16 Comments

  1. Motivation is fleeting. It’s a trap.

    Discipline is what you want.

    If you don’t start today, then when will you start? If not now, when? Don’t wait for the right moment. For the right motivator or inspiration. Those are traps.

    You just gotta do it.

    From someone who said this all the way from 200 up to 260 lbs. I started 70 days ago. I’m down to 238.

  2. TheBreadsticc on

    Tomorrow never comes. I know it sounds a bit doom-and-gloom, but it should be encouraging. Anything you put off for tomorrow is something not getting done today. If not now, when? The future won’t reach back and change the present, just as the present can’t change the past. When Monday comes around, it won’t be the future anymore, it will be the present, and you will have to be able to say “okay, I’m starting now”. But if you can do that on Monday, why not today?
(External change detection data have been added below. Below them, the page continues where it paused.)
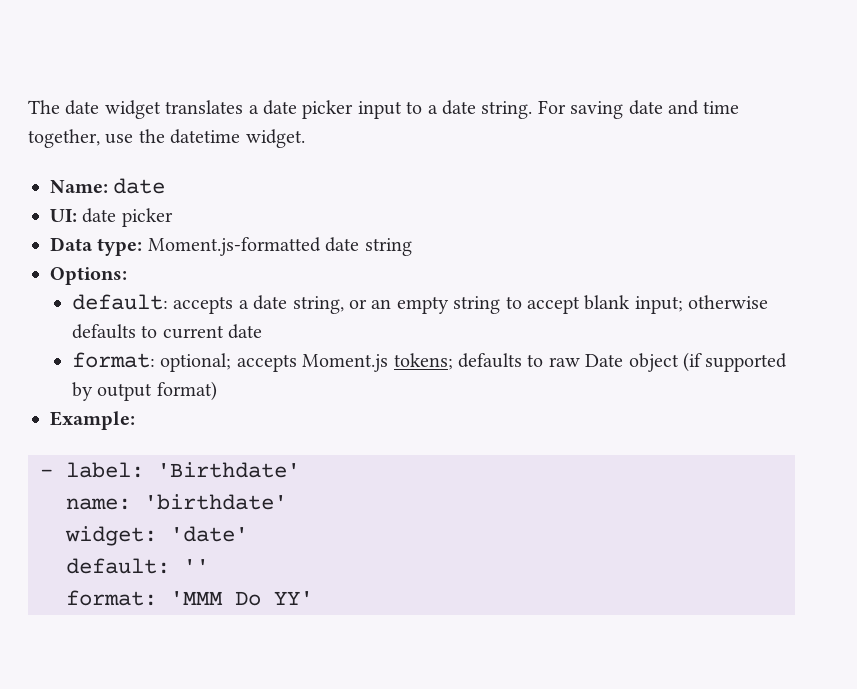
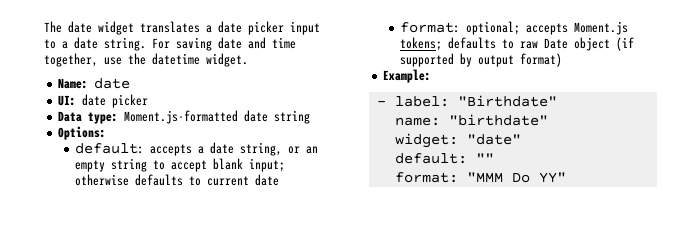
[157,462,300,478] 'Birthdate' -> [457,95,557,107] "Birthdate"
[144,494,287,510] 'birthdate' -> [448,114,548,126] "birthdate"
[170,526,248,542] [66,558,209,574] [66,590,313,606] 'date' // default: '' // format: 'MMM Do YY' -> [466,134,521,145] [394,153,494,164] [394,172,566,183] "date" // default: "" // format: "MMM Do YY"

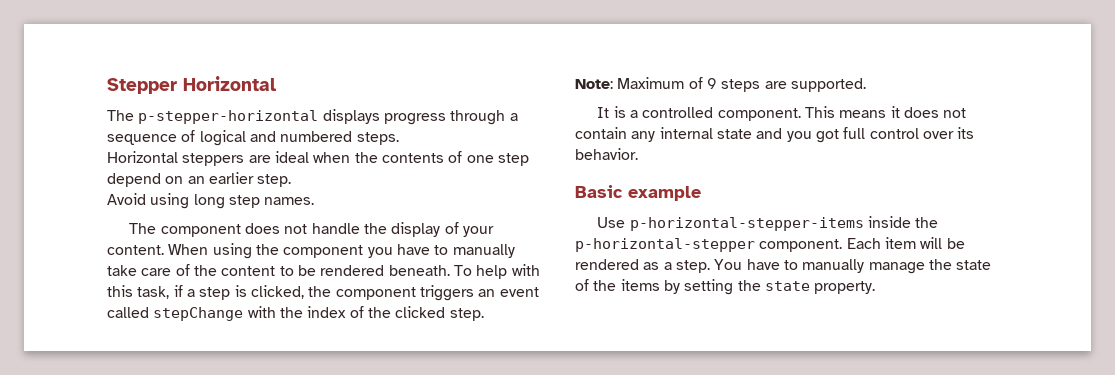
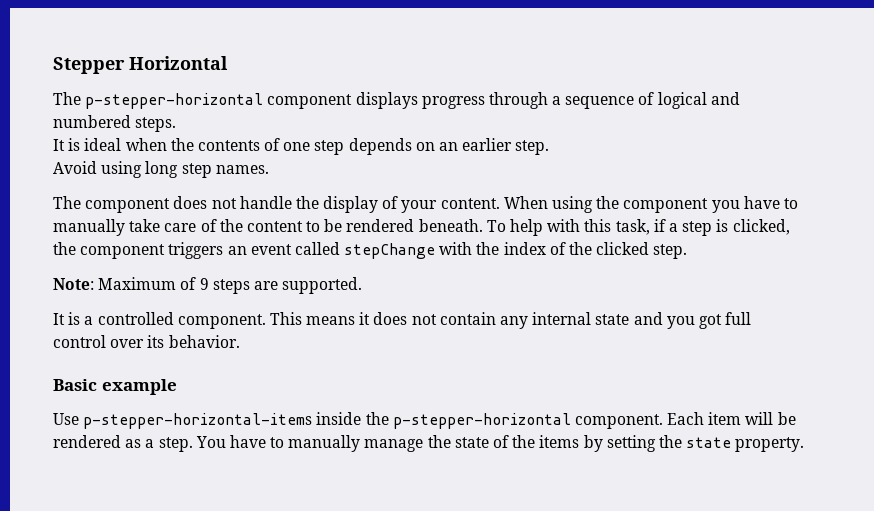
(319, 117) none -> [267,94,353,109] component
[107,151,271,166] Horizontal steppers are -> [53,138,81,151] It is
[107,173,161,187] depend -> [348,138,412,155] depends
[629,217,864,231] p-horizontal-stepper-items -> [83,413,313,429] p-stepper-horizontal-items
[575,238,755,252] p-horizontal-stepper -> [392,413,571,429] p-stepper-horizontal

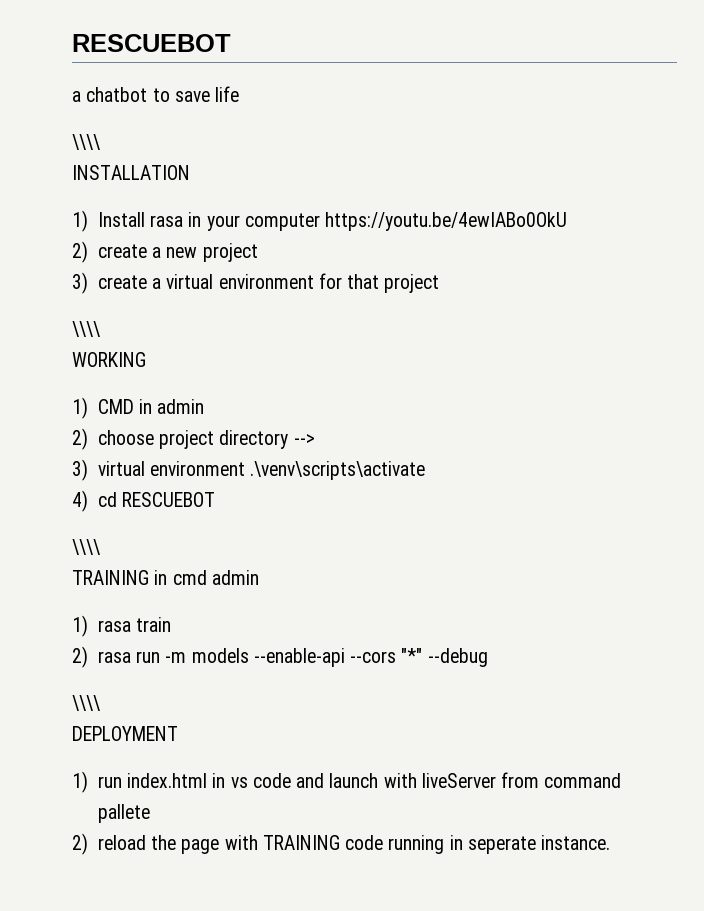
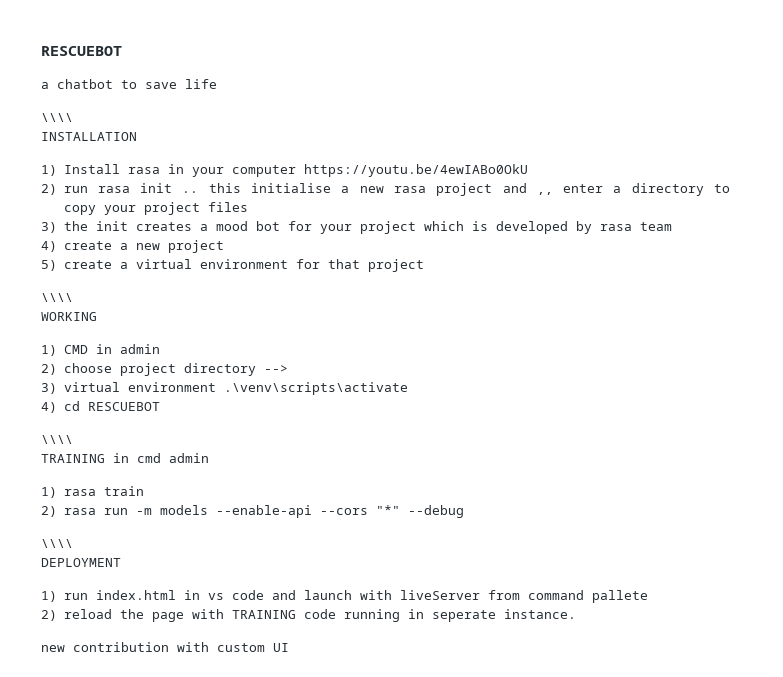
(88, 252) none -> [63,183,730,196] [63,202,248,215] [41,221,672,234] [41,241,57,252] run rasa init .. this initialise a new rasa project and ,, enter a directory to copy your project files // 3) the init creates a mood bot for your project which is developed by rasa team // 4)
[72,272,88,294] 3) -> [41,260,57,271] 5)
(611, 842) none -> [41,642,289,652] // new contribution with custom UI

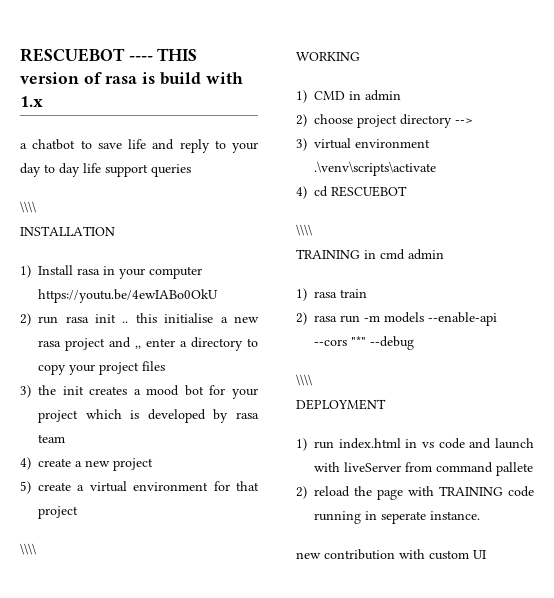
[41,46,122,56] RESCUEBOT -> [20,48,198,62] [20,72,243,85] [20,96,43,107] RESCUEBOT ---- THIS version of rasa is build with 1.x
(217, 84) none -> [152,139,258,153] [20,163,191,177] and reply to your day to day life support queries

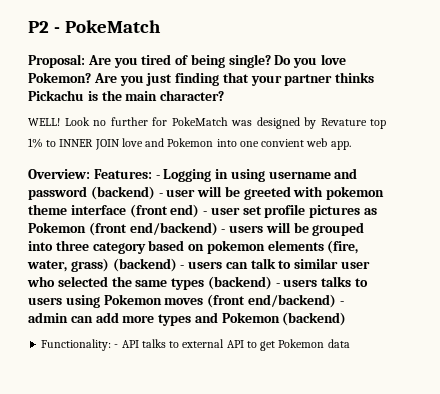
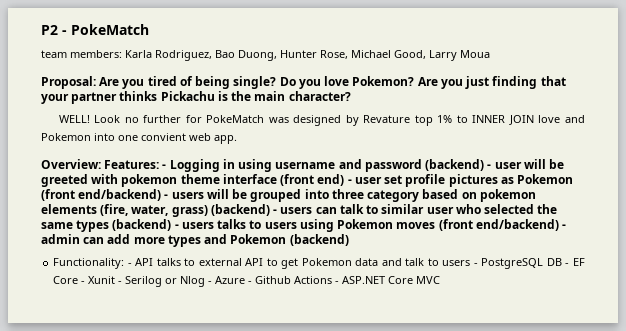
(161, 26) none -> [41,50,490,61] // team members: Karla Rodriguez, Bao Duong, Hunter Rose, Michael Good, Larry Moua
(350, 343) none -> [381,258,585,269] [53,276,441,287] and talk to users - PostgreSQL DB - EF Core - Xunit - Serilog or Nlog - Azure - Github Actions - ASP.NET Core MVC

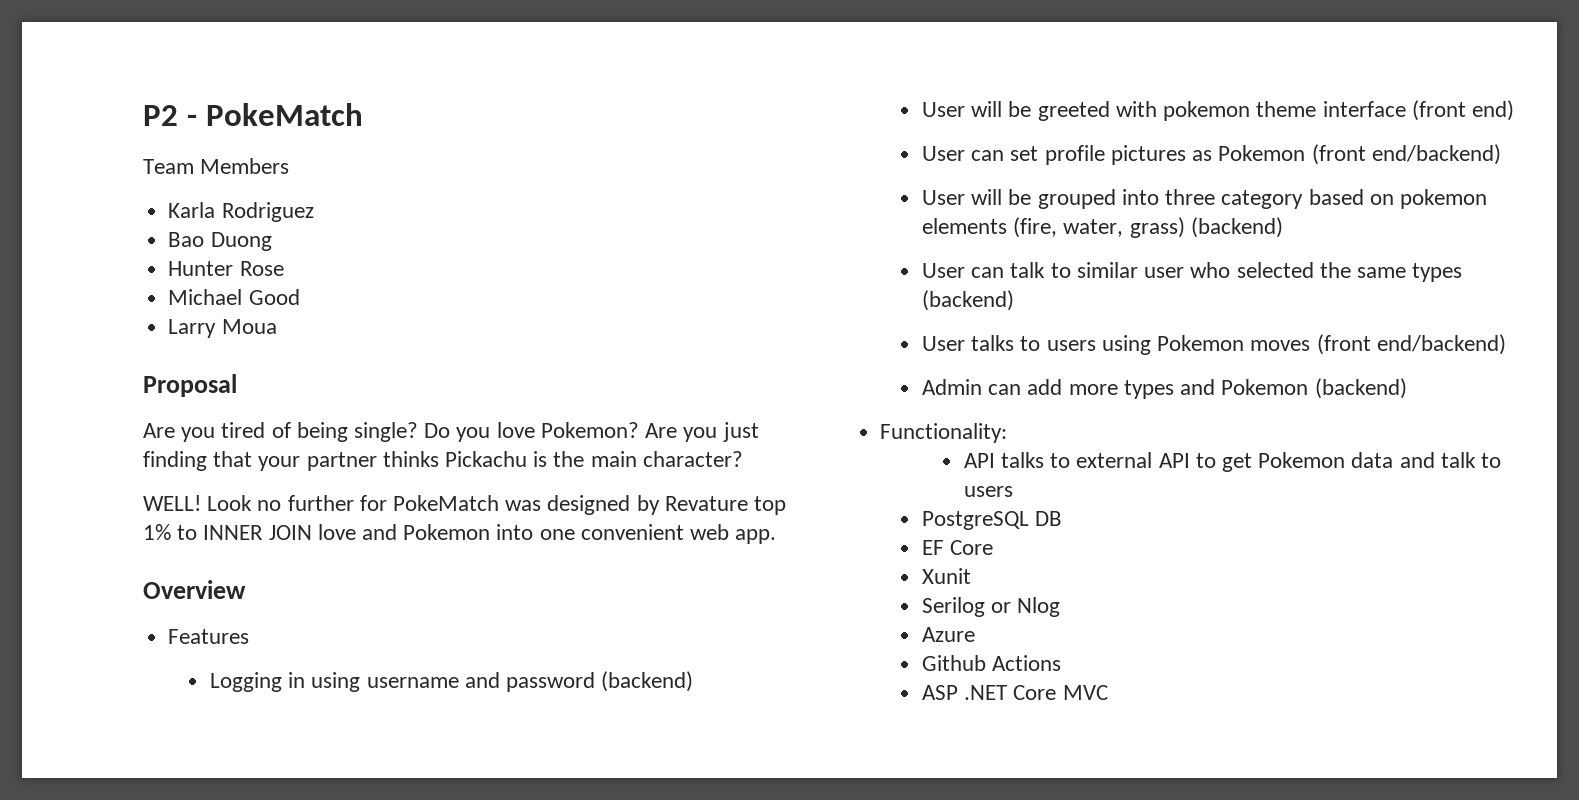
[41,50,426,61] team members: Karla Rodriguez, Bao Duong, Hunter Rose, Michael Good, -> [143,158,290,174] [168,202,314,222] [168,232,272,251] [168,261,284,276] [168,289,300,305] Team Members // Karla Rodriguez // Bao Duong // Hunter Rose // Michael Good //
[41,76,96,89] Proposal: -> [143,374,237,397] Proposal //
[141,133,186,141] convient -> [580,524,684,540] convenient
[41,159,167,169] Overview: Features: - -> [143,580,246,599] [168,629,250,644] Overview // Features //
[487,162,522,169] - user -> [922,102,966,117] // User
[347,177,382,184] - user -> [922,146,1005,161] // User can
[164,192,204,199] - users -> [922,190,966,205] // User
[273,207,313,214] - users -> [922,263,966,278] // User
[174,222,214,229] - users -> [922,336,966,351] // User
[562,224,567,229] [41,234,80,244] - admin -> [922,379,983,395] // Admin
[127,263,132,266] - -> (1008, 433) //
[473,263,478,266] - -> (1013, 491) //
[565,263,570,266] - -> (1063, 518) //
[81,281,86,284] - -> (994, 547) //
[118,281,123,284] - -> (972, 576) //
[208,281,213,284] - -> (1061, 607) //
[248,281,253,284] - -> (976, 634) //
[335,276,386,284] - ASP.NET -> [922,685,1008,700] // ASP .NET

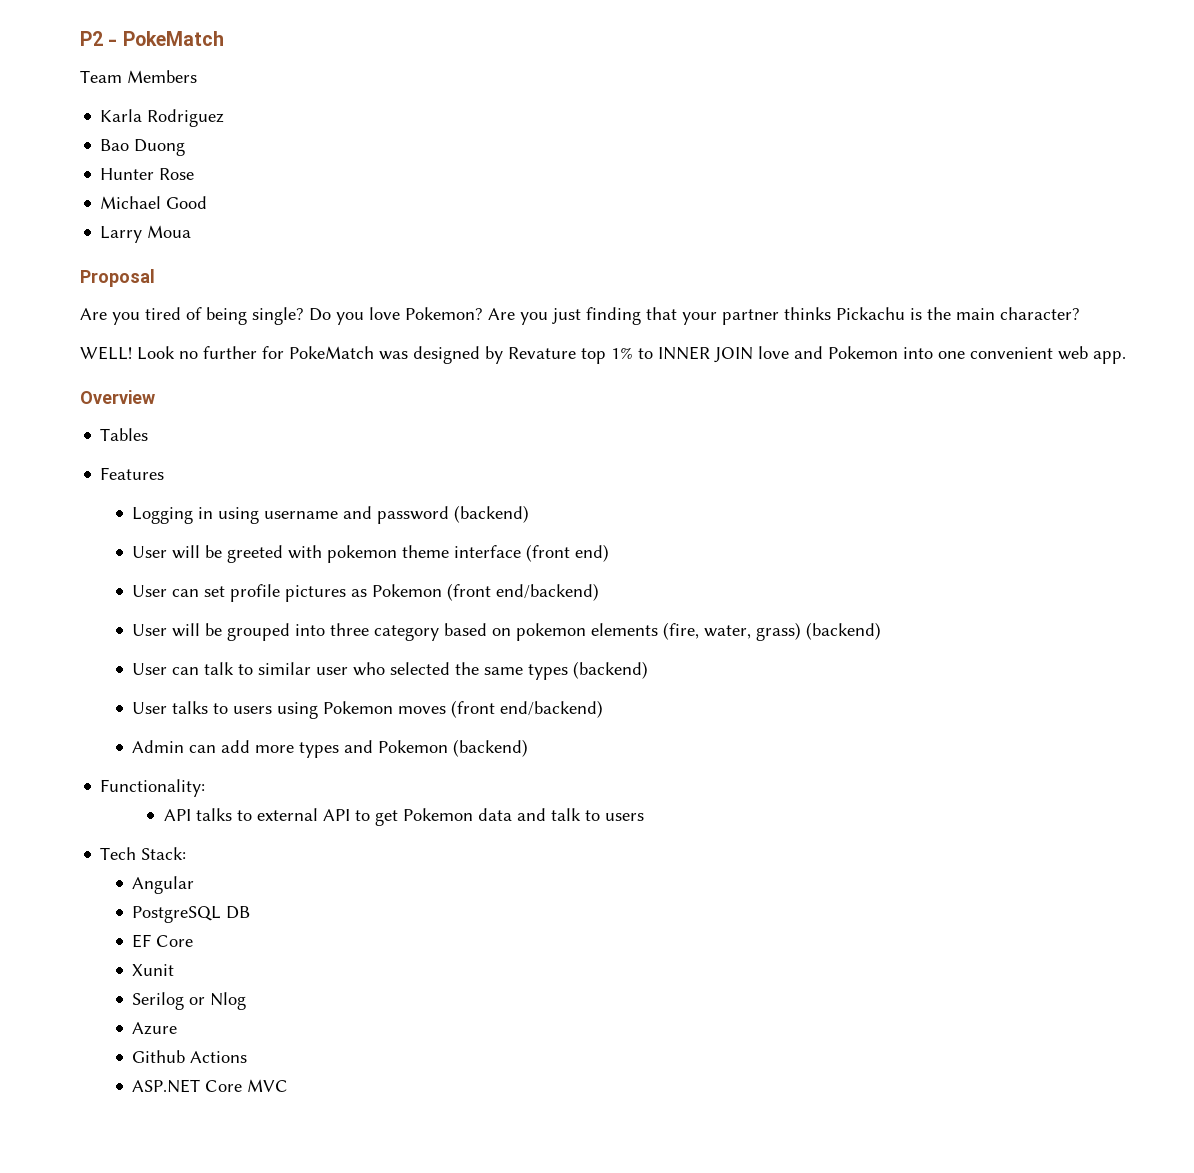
(246, 589) none -> [100,428,149,441] // Tables
(1013, 491) none -> [100,847,187,860] [132,876,195,894] // Tech Stack: // Angular
[922,685,1008,700] ASP .NET -> [132,1079,201,1093] ASP.NET

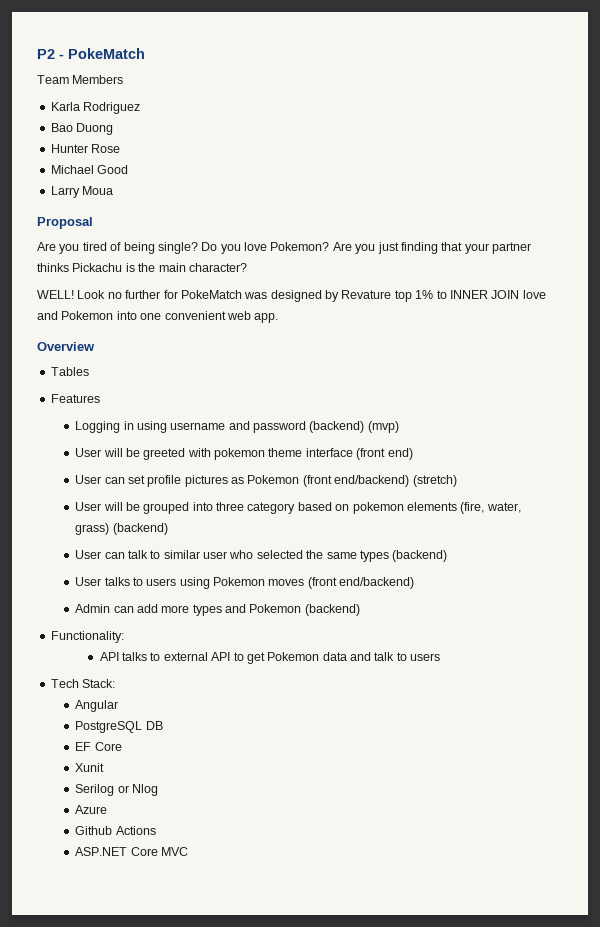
(530, 514) none -> [367,421,399,433] (mvp)
(600, 592) none -> [412,475,457,487] (stretch)

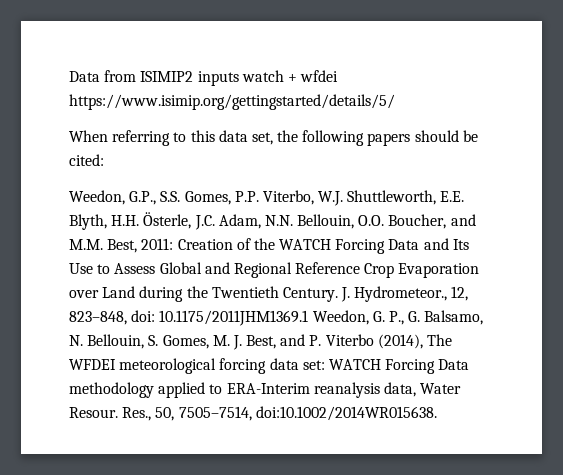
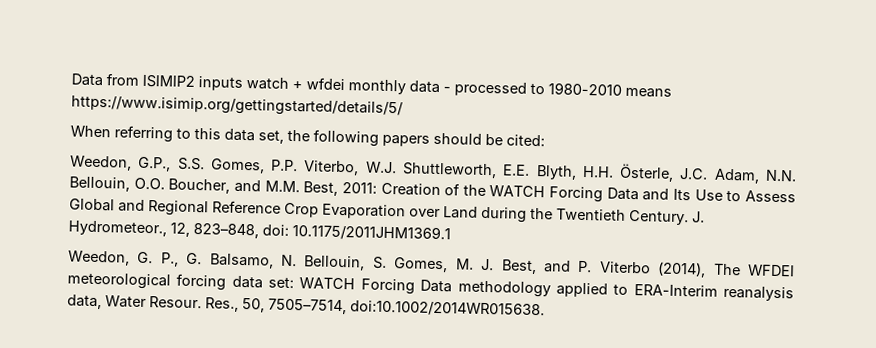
(339, 76) none -> [348,79,672,98] monthly data - processed to 1980-2010 means
(309, 318) none -> (451, 233) //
Tomorrow hasn’t happened yet, so by putting it off to tomorrow you’re making sure it won’t happen until you decide to make it happen. So, make it happen! What’s stopping you?

    Anyway, I think I’ll start my diet on Wednesday 😉

  3. ablonde_moment on

    This is literally me. After much hmmming and hawing, I finally joined a group fitness gym. I schedule classes on the app and it’s really helpful for me to have that commitment. Dieting on the other hand…. That’s definitely more challenging

  4. As someone who has done this journey a few times, one should accept that it’s going to suck. You’re going to be cranky and hungry as 1200 calories is very low. But if you stick to it, it works. This is more of a “matter of fact” statement than a “rah rah motivation” statement.

    Also, I mentioned that I’ve gone through this journey a few times. It is a lifestyle change. Once you hit your goal, you still need to eat fairly lower calories to maintain it. I didn’t do that and gained it all back and then some. So the journey doesn’t end when you hit your goal. If you want to stay at this weight, you have to re-wire your brain to count calories for the rest of your life

  5. Sweet_Bodybuilder446 on

    Hyperbole and a Half! One of my favorite books! I lend it to friends when they’re depressed 🥰

  6. I started on a Thursday. It felt good to not wait. It felt like I was in more control if that makes sense.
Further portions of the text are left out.